KTH Royal Institute of Technology, SCI; * AstraZeneca, Sweden Operations*
Michel Gokan Khan, Renan Guarese, Fabian Johonsson, Xi Vincent Wang, Anders Bergman, Benjamin Edvinsson, Mario Romero Vega, Jérémy Vachier, Jan Kronqvist
[Paper
] [Dataset
] [
Project
] [
BibTeX
]
Welcome to PerfCam Proof-of-Concept (PoC) repository, the official codebase accompanying the paper:
This repository provides:
- 3D printable files (STLs) and references for assembling the PerfCam hardware (camera + servo system).
- Vision module code and instructions for training YOLOv11 models and generating annotations (including instructons on preparing COLMAP point clouds).
- Unity project for the digital twin demonstration, showcasing real-time integration of annotated camera feeds and production line analytics.
- Overview
- Repository Structure
- Hardware Assembly Instructions
- Vision & Training Instructions
- Unity Digital Twin
- Dataset
- License
- Repository Contributors
- Citation
PerfCam leverages:
- A camera module with an Intel RealSense D435i for capturing product images from various angles.

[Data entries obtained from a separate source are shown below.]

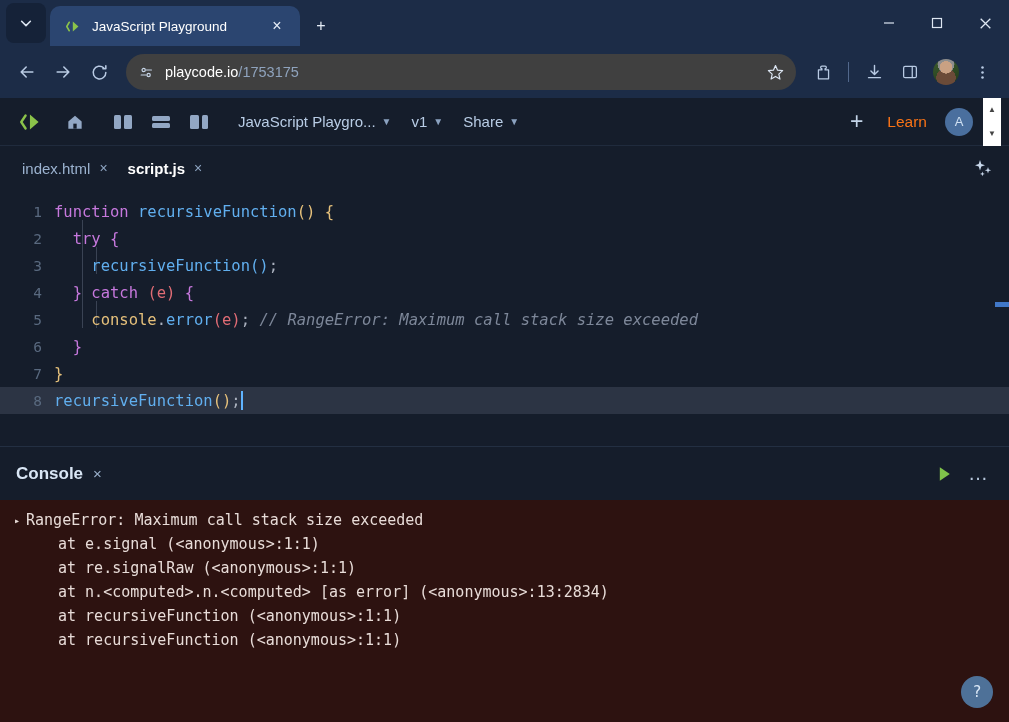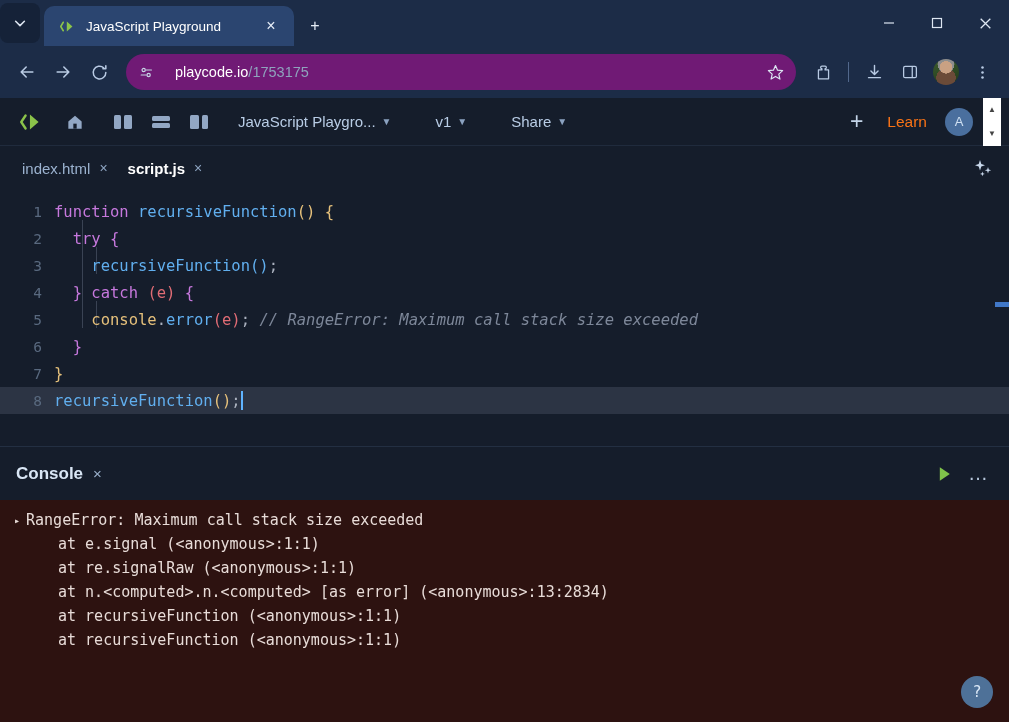--- a/index.html
+++ b/index.html
@@ -26,6 +26,7 @@
     background: #1c2c47;
     display: flex;
     align-items: flex-end;
+    padding-left: 6px;
     position: relative;
     flex: 0 0 46px;
   }

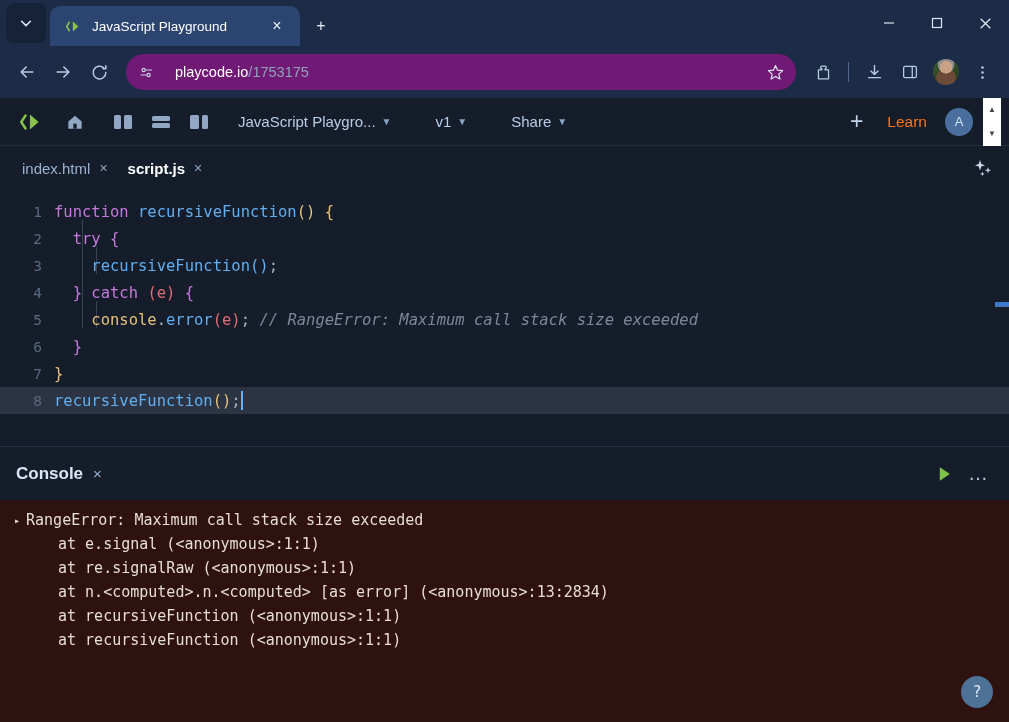--- a/index.html
+++ b/index.html
@@ -106,13 +106,13 @@
   .omnibox {
     flex: 1;
     height: 36px;
-    background: #701a75;
+    background: #404040;
     border-radius: 18px;
     display: flex;
     align-items: center;
     padding: 0 6px 0 12px;
     margin: 0 8px;
-    gap: 20px;
+    gap: 10px;
     min-width: 0;
     cursor: text;
   }

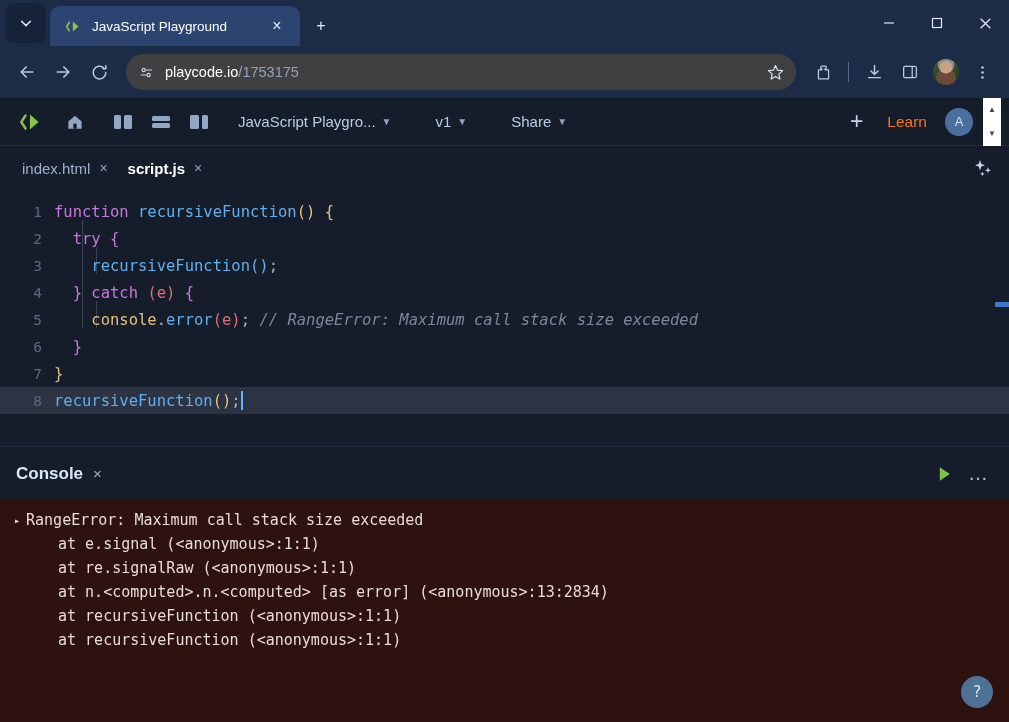--- a/index.html
+++ b/index.html
@@ -181,7 +181,6 @@
     padding: 0 8px;
     white-space: nowrap;
     cursor: pointer;
-    margin-left: 24px;
   }
   .tb-text.proj { max-width: 190px; }
   .chev { font-size: 10px; color: #8ba2c0; }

- 3D Gaussian Splatting techniques for generating dense point clouds and digital twins.
- YOLOv11 for object detection and product annotation.
- A Unity-based digital twin interface that visualizes production line efficiency and real-time data (e.g., OEE, throughput).
Goal: Provide a scalable and flexible system for digital twinning in industrial environments. Please see the paper for more info.
PerfCam/
├── camera_module/
│ ├── stls/
│ │ └── (Contains STL files for the rear closure of the RealSense case)
│ └── rpi5/
│ └── (Python scripts for Raspberry Pi 5 to control servo motors)
├── vision/
│ ├── 3d_reconstruction/
│ │ ├── SuGar.def (Aptainer/Singularity definition file)
│ │ ├── colmap/
│ │ │ └── (Contains setup file and instruction on how to run the GUI)
│ │ └── SuGaR/
│ │ └── (Contains setup file and instruction on how to run the GUI)
│ └── yolo/
│ └── (YOLOv11 scripts and Roboflow workflow definitions)
└── unity/
└── (Unity project for the digital twin demonstration)
-
camera_module
- stls: Contains the custom STL for the rear closure of the Intel RealSense D435 case.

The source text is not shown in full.